━━━━━ Given data

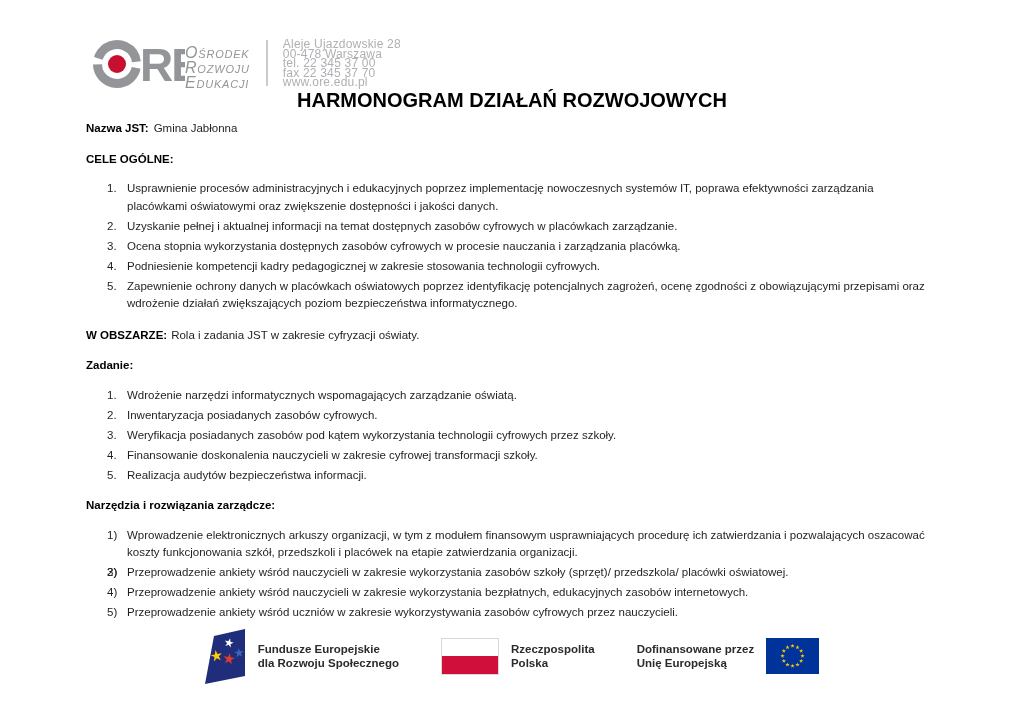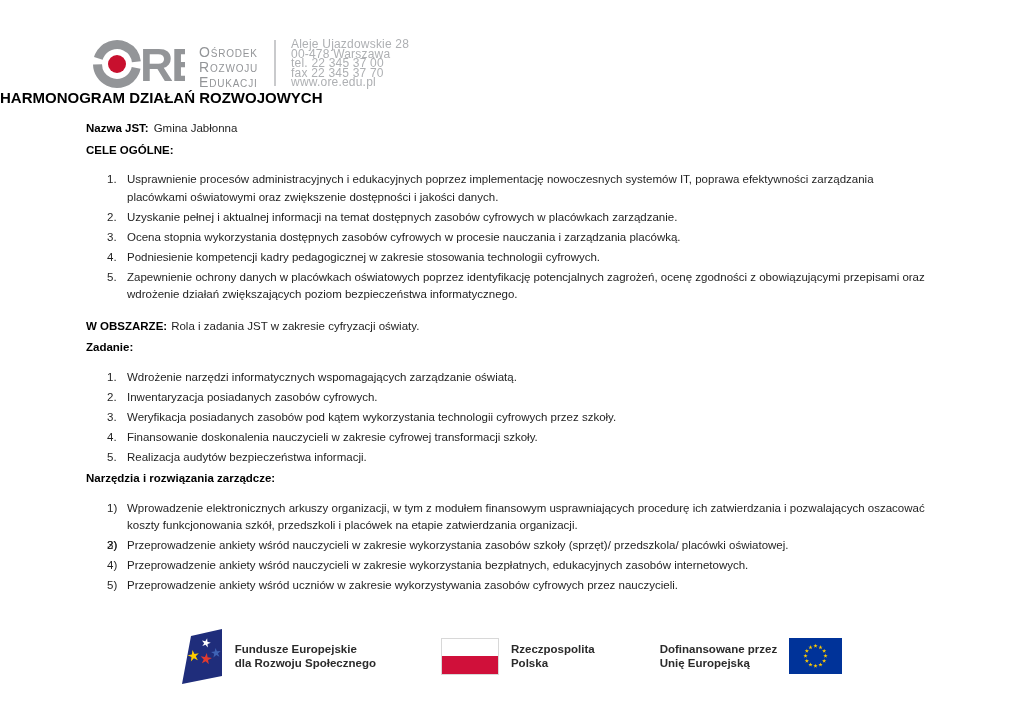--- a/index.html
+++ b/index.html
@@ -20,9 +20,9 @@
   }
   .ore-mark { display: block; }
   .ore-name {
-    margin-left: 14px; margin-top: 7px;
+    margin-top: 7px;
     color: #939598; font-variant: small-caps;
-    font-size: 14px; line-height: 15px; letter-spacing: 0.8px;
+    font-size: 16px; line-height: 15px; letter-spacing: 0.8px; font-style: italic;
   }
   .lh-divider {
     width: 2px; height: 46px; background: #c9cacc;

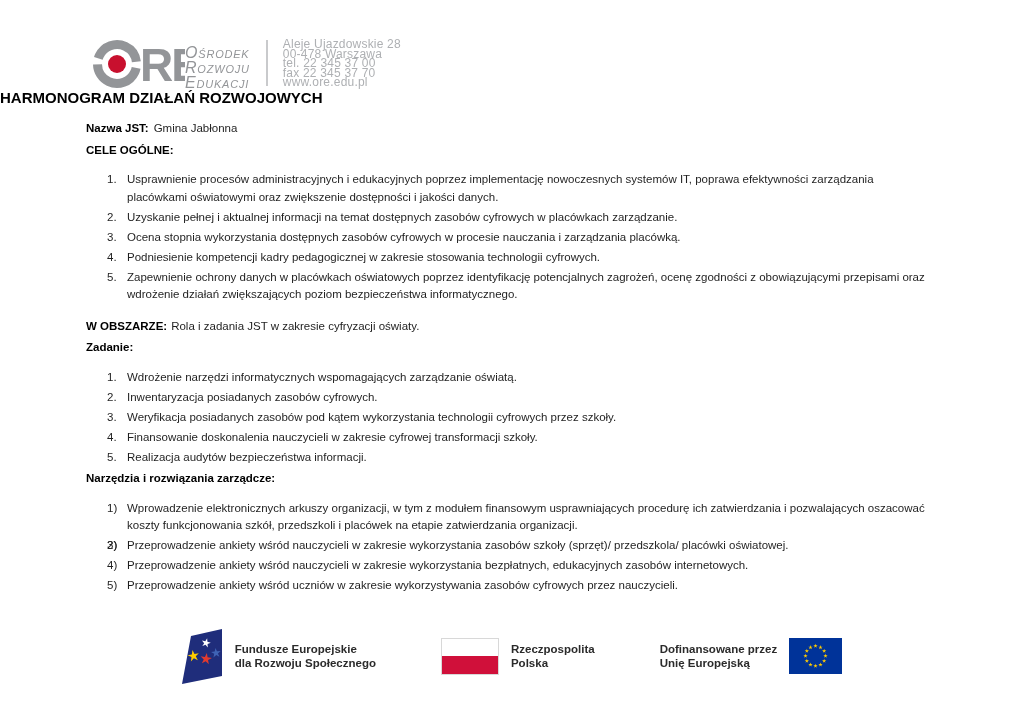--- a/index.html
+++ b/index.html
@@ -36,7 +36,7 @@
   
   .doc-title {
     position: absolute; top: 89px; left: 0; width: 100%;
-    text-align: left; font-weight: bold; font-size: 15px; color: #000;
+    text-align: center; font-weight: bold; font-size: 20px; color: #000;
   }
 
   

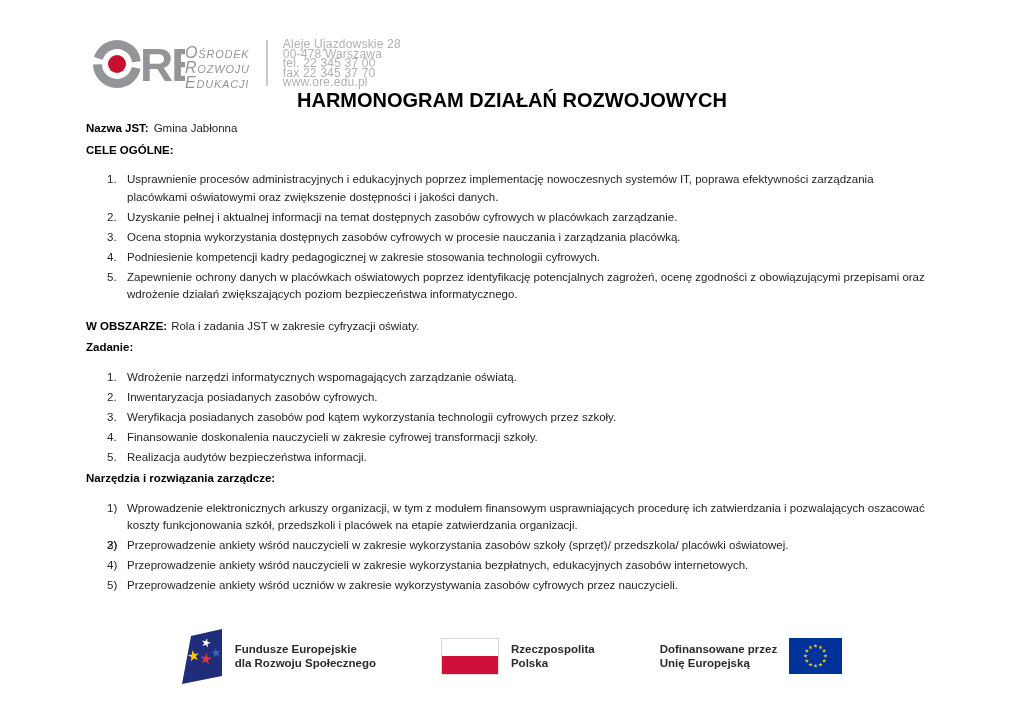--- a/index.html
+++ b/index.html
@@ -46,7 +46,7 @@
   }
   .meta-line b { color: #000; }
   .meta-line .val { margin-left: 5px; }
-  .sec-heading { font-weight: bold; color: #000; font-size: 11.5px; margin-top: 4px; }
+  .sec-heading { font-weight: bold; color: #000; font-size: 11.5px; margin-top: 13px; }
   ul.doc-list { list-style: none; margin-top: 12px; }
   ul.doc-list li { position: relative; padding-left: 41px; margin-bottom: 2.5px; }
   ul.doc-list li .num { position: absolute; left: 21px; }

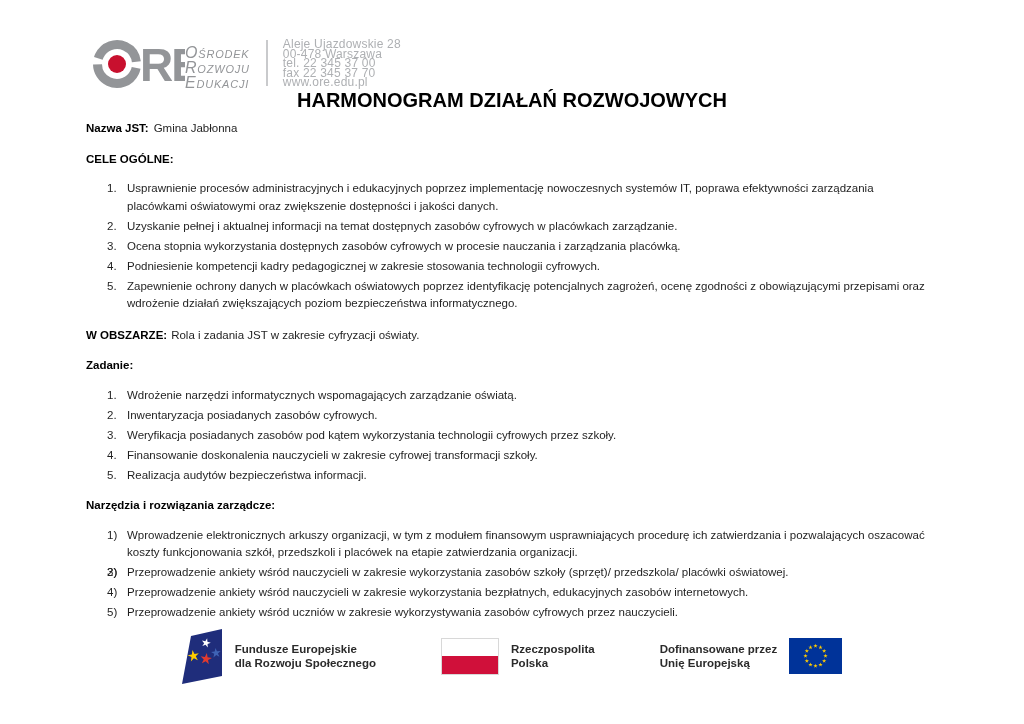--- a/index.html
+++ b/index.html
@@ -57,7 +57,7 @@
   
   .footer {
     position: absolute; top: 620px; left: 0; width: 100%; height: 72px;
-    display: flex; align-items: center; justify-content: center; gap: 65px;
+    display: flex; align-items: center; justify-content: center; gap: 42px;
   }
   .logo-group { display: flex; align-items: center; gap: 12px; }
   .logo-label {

━━━━━━━━━━
━━━━━ Given data

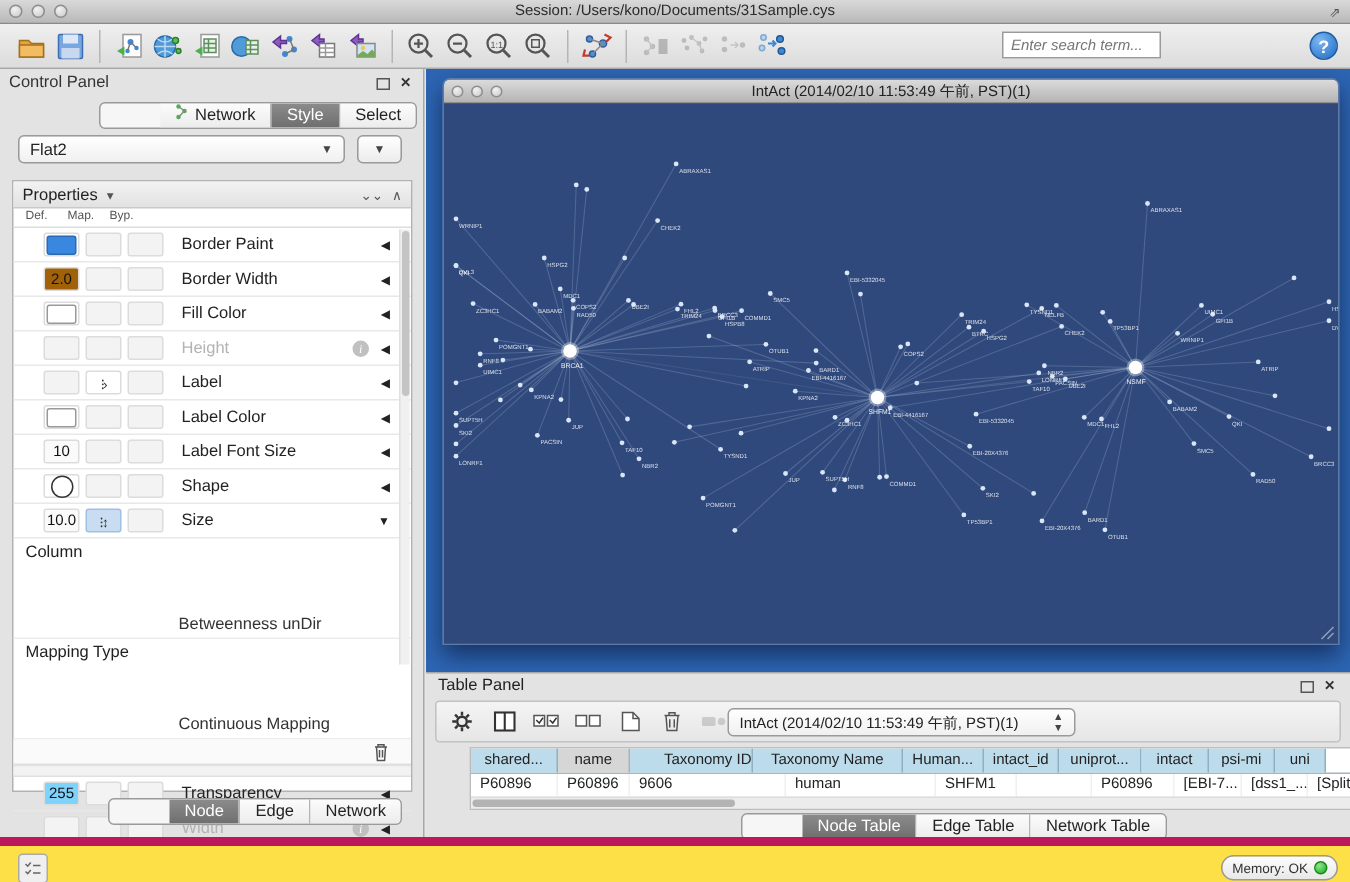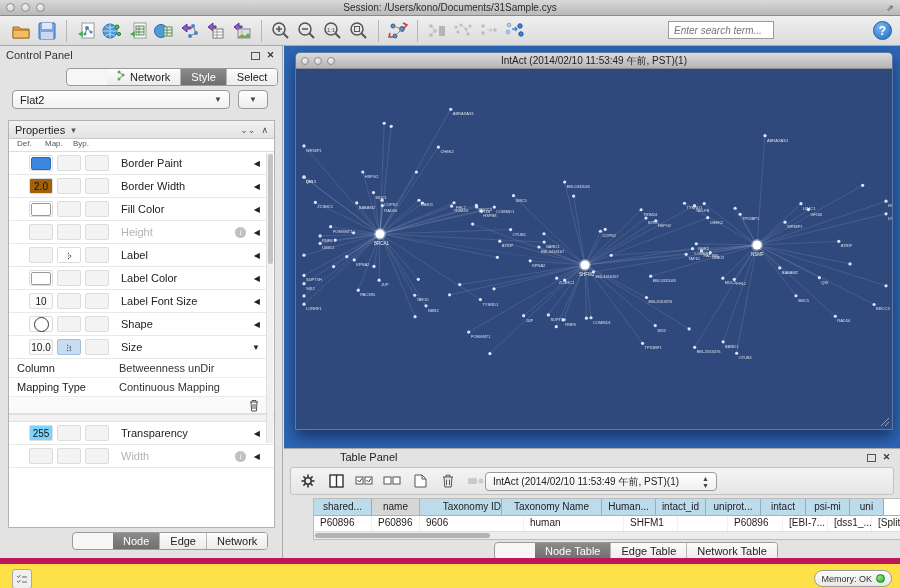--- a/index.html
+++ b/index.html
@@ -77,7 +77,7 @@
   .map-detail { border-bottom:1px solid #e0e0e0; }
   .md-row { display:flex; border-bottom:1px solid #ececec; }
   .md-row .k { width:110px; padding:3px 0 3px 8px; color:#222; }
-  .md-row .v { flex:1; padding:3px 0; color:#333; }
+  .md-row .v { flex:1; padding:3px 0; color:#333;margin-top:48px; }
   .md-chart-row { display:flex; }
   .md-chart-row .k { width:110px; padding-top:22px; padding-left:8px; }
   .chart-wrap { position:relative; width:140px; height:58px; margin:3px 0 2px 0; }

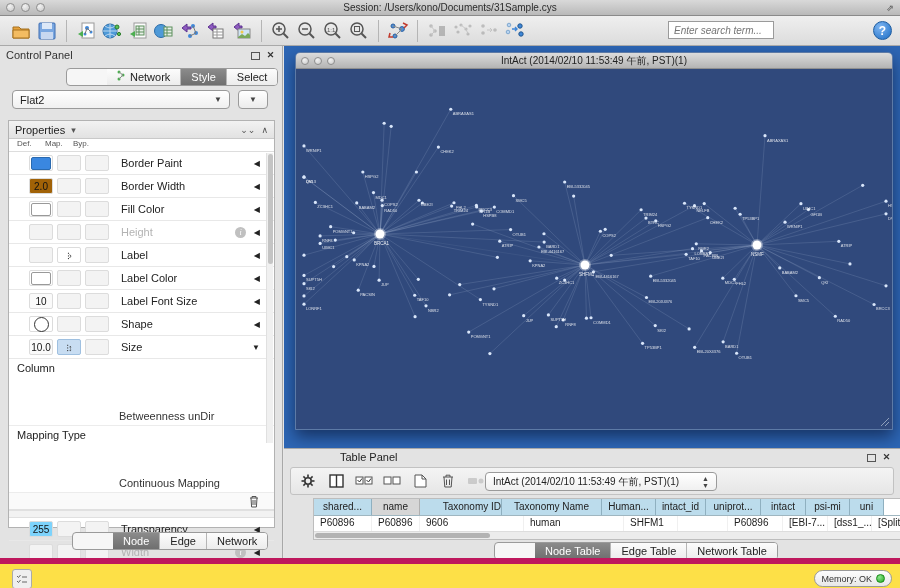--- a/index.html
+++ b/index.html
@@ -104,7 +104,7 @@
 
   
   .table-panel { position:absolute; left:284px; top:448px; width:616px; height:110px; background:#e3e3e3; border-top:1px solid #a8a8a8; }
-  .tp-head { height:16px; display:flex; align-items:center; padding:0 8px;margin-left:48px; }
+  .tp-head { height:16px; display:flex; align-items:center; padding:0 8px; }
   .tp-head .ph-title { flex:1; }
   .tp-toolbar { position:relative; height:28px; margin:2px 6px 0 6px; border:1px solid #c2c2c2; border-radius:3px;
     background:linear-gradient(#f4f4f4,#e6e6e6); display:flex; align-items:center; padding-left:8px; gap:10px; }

━━━━━━━━━━

_What to produce_
How many lines of the data above include the word "justify"? Only that number should be returned.

_Reply to the task_
2